Common Defences Against Missing Function Level Access Control

  1. Define a clear authorisation model:

    • Define centrally and consistently
    • Use roles and apply membership
  2. Check for forced browsing:

    • Check for default framework resources
    • Automated scanners are excellent for this
  3. Always test unprivileged roles:

    • Capture and repay privileged requests
    • Include POST requests and async calls

Cross Site Request Forgery CSRF

Attacker –> Shares a malicious link to –> User –> site loaded to Attacker’s website

Attacker’s website –> Malicious request embedded to User –> User Authenticated request send to Target website

Understanding CSRF

User –> Authentticated request to transfer money online –> Website

HTTP POST https://mybank.com/transfer 
Auth-cookie: 87e090ace8...

TargetAccNum: 8781648823
Amount: 1000000.00 

Attacker forges request 

Common Defences Against CSRF

  1. Employ anti-forgery tokens:

    • CSRF is exploited by predictable patterns
    • Tokens add randomness to the request
  2. Validate the referrer:

    • Valid requests don’t originate externally
    • The referrer is in each request header
  3. Other defences:

    • Native browser defences
    • Fraud detection patterns

Using Components with Known Vulnerabilities

Attacker –> Exploitation of vulnerable component –> website

  • Circumvent access control
  • Local file inclusion
  • SQL injection, XSS or CSRF
  • Vulnerable to brute force login

Understanding Components with Known Vulnerabilities

Attacker –> Request for page using a potentially vulnerable component –> website

website –> Disclosure of the component version –> Attacker

Attacker –> Search for known vulnerabilities –> Internet

Internet –> Exploitable risks discovered –> Attacker

Attacker –> Attack –> Website

Common Defences Against Components with Known Vulnerabilities

  1. Identify components and versions:

    • Components are often used haphazardly
    • Keep track of components and versions
  2. Components should be monitored:

    • Keep abreast of project updates
    • Monitor CVEs impacting the components
  3. Keep components updated:

    • Use the framework’s package management
    • Regularly monitor new releases

Unvalidated Redirects and Forwards

Attacker sends a URL with redirect payload and USER clicks the link. the link takes the user to a valid website and that redirects to a malicious website. That malicious website sends Malicious content returned to the User.

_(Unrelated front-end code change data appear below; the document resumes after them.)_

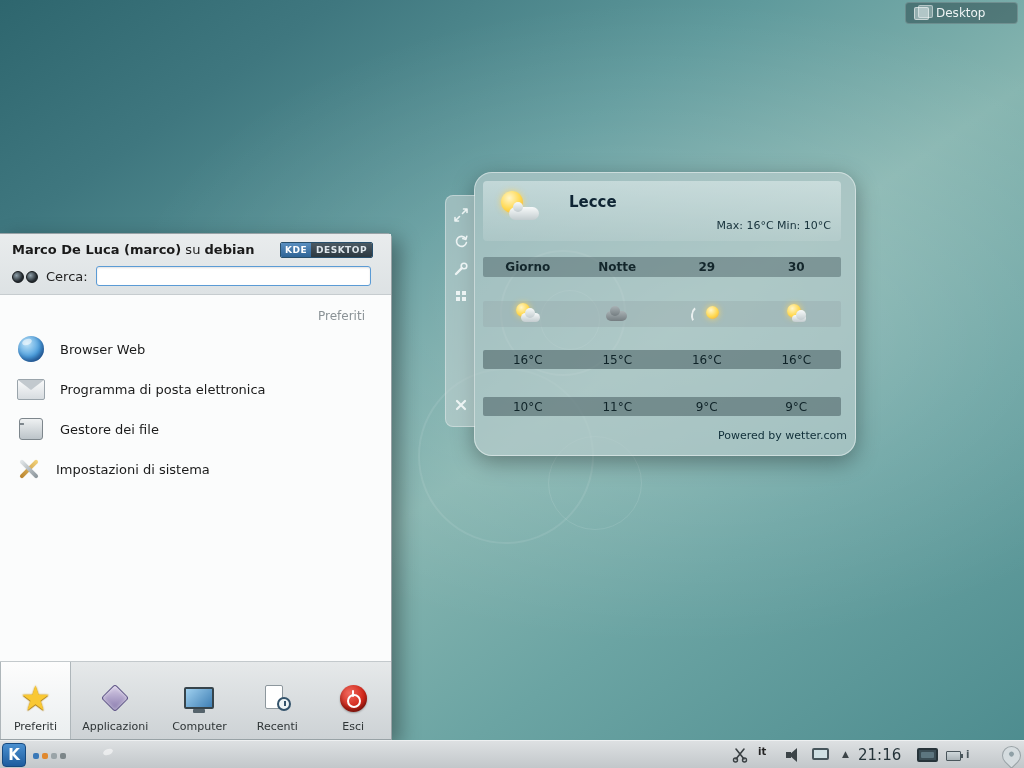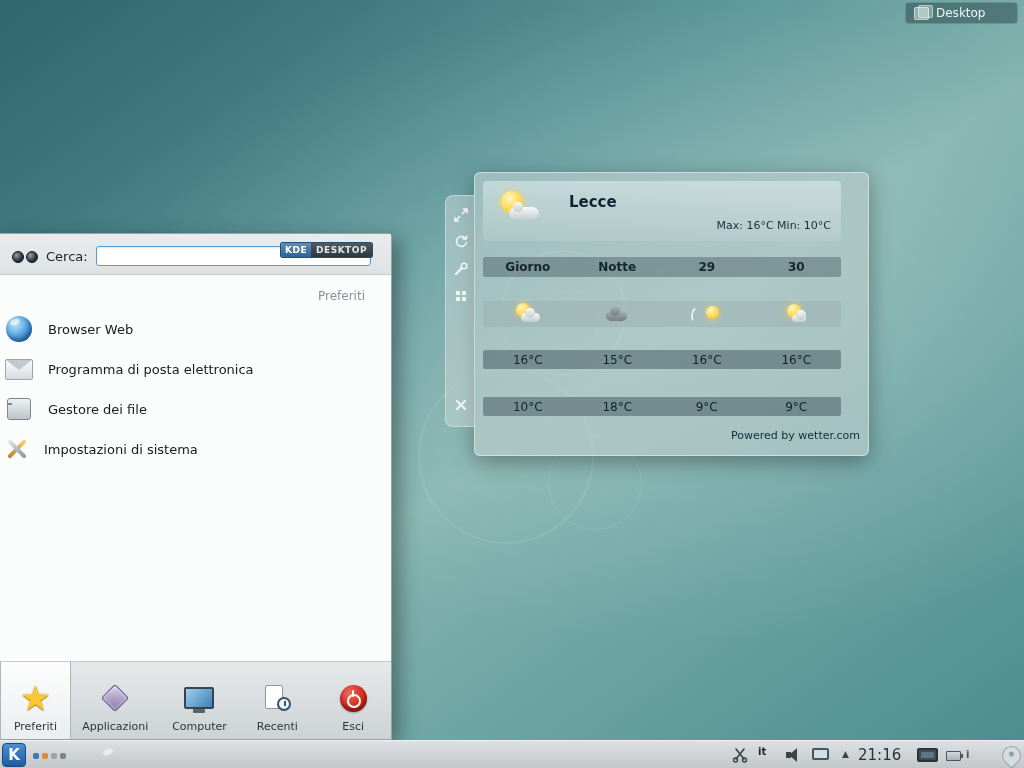--- a/index.html
+++ b/index.html
@@ -15,23 +15,23 @@
   #sw4{left:548px;top:436px;width:92px;height:92px;border-color:rgba(255,255,255,0.10);border-width:1px;}
 
   
   .toolbox{position:absolute;left:905px;top:2px;width:113px;height:22px;border-radius:4px;
     background:rgba(20,42,48,0.40);border:1px solid rgba(255,255,255,0.18);
     display:flex;align-items:center;gap:7px;padding:0 8px;box-sizing:border-box;color:#eef4f4;font-size:12px;}
   .toolbox-ic{width:13px;height:11px;background:rgba(220,232,232,0.5);border:1px solid rgba(255,255,255,0.5);border-radius:2px;position:relative;}
   .toolbox-ic::after{content:"";position:absolute;left:3px;top:-3px;width:13px;height:11px;background:rgba(235,244,244,0.35);border:1px solid rgba(255,255,255,0.4);border-radius:2px;}
 
   
-  .weather{position:absolute;left:474px;top:172px;width:380px;height:282px;border-radius:6px;
+  .weather{position:absolute;left:474px;top:172px;width:380px;height:282px;border-radius:18px;
     background:rgba(183,203,203,0.66);border:1px solid rgba(255,255,255,0.45);
-    box-shadow:0 6px 22px rgba(0,0,0,0.35);z-index:4;padding-left:13px;}
+    box-shadow:0 6px 22px rgba(0,0,0,0.35);z-index:4;}
   .handle{position:absolute;left:-30px;top:22px;width:30px;height:232px;
     background:rgba(196,212,212,0.55);border:1px solid rgba(255,255,255,0.35);border-right:none;
     border-radius:8px 0 0 8px;display:flex;flex-direction:column;align-items:center;gap:9px;
     padding:10px 0 12px 0;box-sizing:border-box;}
   .hbtn{width:18px;height:18px;display:flex;align-items:center;justify-content:center;cursor:pointer;}
   .hspacer{flex:1;}
   .whead{position:absolute;left:8px;top:8px;width:358px;height:60px;border-radius:4px;
     background:linear-gradient(rgba(240,248,248,0.45),rgba(208,222,222,0.22));}
   .wcity{position:absolute;left:86px;top:12px;font-size:15px;font-weight:bold;color:#0e2433;}
   .wmaxmin{position:absolute;right:10px;top:38px;font-size:11px;color:#16313a;}
@@ -68,21 +68,21 @@
   .ksearch{display:flex;align-items:center;gap:8px;margin-top:6px;}
   .binoc{position:relative;width:26px;height:15px;flex:0 0 auto;}
   .binoc::before,.binoc::after{content:"";position:absolute;top:2px;width:12px;height:12px;border-radius:50%;
     background:radial-gradient(circle at 35% 35%, #8fa0aa, #232a2f 65%);border:1px solid #14181b;box-sizing:border-box;}
   .binoc::before{left:0;} .binoc::after{right:0;}
   .ksearch label{font-size:13px;color:#222;}
   .ksearch input{flex:1;height:18px;border:1px solid #5b9bd5;border-radius:3px;background:#fff;
     box-shadow:inset 0 1px 2px rgba(0,0,0,0.12);outline:none;font-size:12px;padding:0 5px;margin-right:8px;}
   .klist{flex:1;position:relative;padding-top:8px;}
   .ksection{text-align:right;padding-right:26px;font-size:12px;color:#8a9296;margin:6px 0 6px 0;}
-  .kitem{display:flex;align-items:center;gap:14px;height:40px;padding-left:4px;cursor:pointer;}
+  .kitem{display:flex;align-items:center;gap:14px;height:40px;padding-left:16px;cursor:pointer;}
   .kitem .klabel{font-size:13px;color:#1b1b1b;}
   .icwrap{width:30px;height:28px;position:relative;flex:0 0 auto;display:flex;align-items:center;justify-content:center;}
   .globe{width:26px;height:26px;border-radius:50%;background:radial-gradient(circle at 35% 30%, #bfe3f7, #4a9ede 55%, #1d5fa8);
     box-shadow:inset -2px -3px 5px rgba(0,0,40,0.35);position:relative;}
   .globe::before{content:"";position:absolute;left:4px;top:3px;width:10px;height:6px;border-radius:50%;background:rgba(255,255,255,0.55);transform:rotate(-20deg);}
   .mail{width:26px;height:19px;background:linear-gradient(#fafbfb,#d7dce0);border:1px solid #9aa4ab;border-radius:2px;position:relative;overflow:hidden;}
   .mail::before{content:"";position:absolute;left:0;top:0;border-left:13px solid transparent;border-right:13px solid transparent;border-top:10px solid #c2c9ce;}
   .tools{position:relative;width:26px;height:26px;}
   .tools .b1,.tools .b2{position:absolute;left:11px;top:1px;width:4px;height:24px;border-radius:2px;}
   .tools .b1{background:linear-gradient(#f3d37a,#b9832e);transform:rotate(45deg);}
@@ -230,31 +230,36 @@
 
     <div class="wgrid wtemps wday">
       <span>16°C</span>
       <span>15°C</span>
       <span>16°C</span>
       <span>16°C</span>
     </div>
 
     <div class="wgrid wtemps wnight">
       <span>10°C</span>
-      <span>18°C</span>
+      <span>11°C</span>
       <span>9°C</span>
       <span>9°C</span>
     </div>
 
     <a class="wcredit">Powered by wetter.com</a>
   </div>
 
   <div class="kickoff">
 
     <div class="khead">
+      <div class="ktitle">
+        <span class="t-b">Marco De Luca (marco)</span>
+        <span>su</span>
+        <span class="t-b">debian</span>
+      </div>
       <div class="badge">
         <span class="bk">KDE</span>
         <span class="bd">DESKTOP</span>
       </div>
       <div class="ksearch">
         <span class="binoc"></span>
         <label>Cerca:</label>
         <input type="text" value="" style="">
       </div>
     </div>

Understanding Unvalidated Redirects and Forwards

“Here’s a piece of text on a website with a link to an external website.”

external website -> /redirect/?url=http://externalwebsite.com

(usually used to log the event and pass some parameter)

However, what attacker does:


Common defences Against Unvalidated Redirects and Forwards

  1. Use a URL whitelist:

    • What URLs are allowed to be redirect to?
    • Abort if the URL is not allowed
  2. Use indirect references:

    • Pass an ID to the redirect, not a URL
    • Resolve the URL from a reference map
  3. Check the referrer:

    • Did the redirect originate from the site?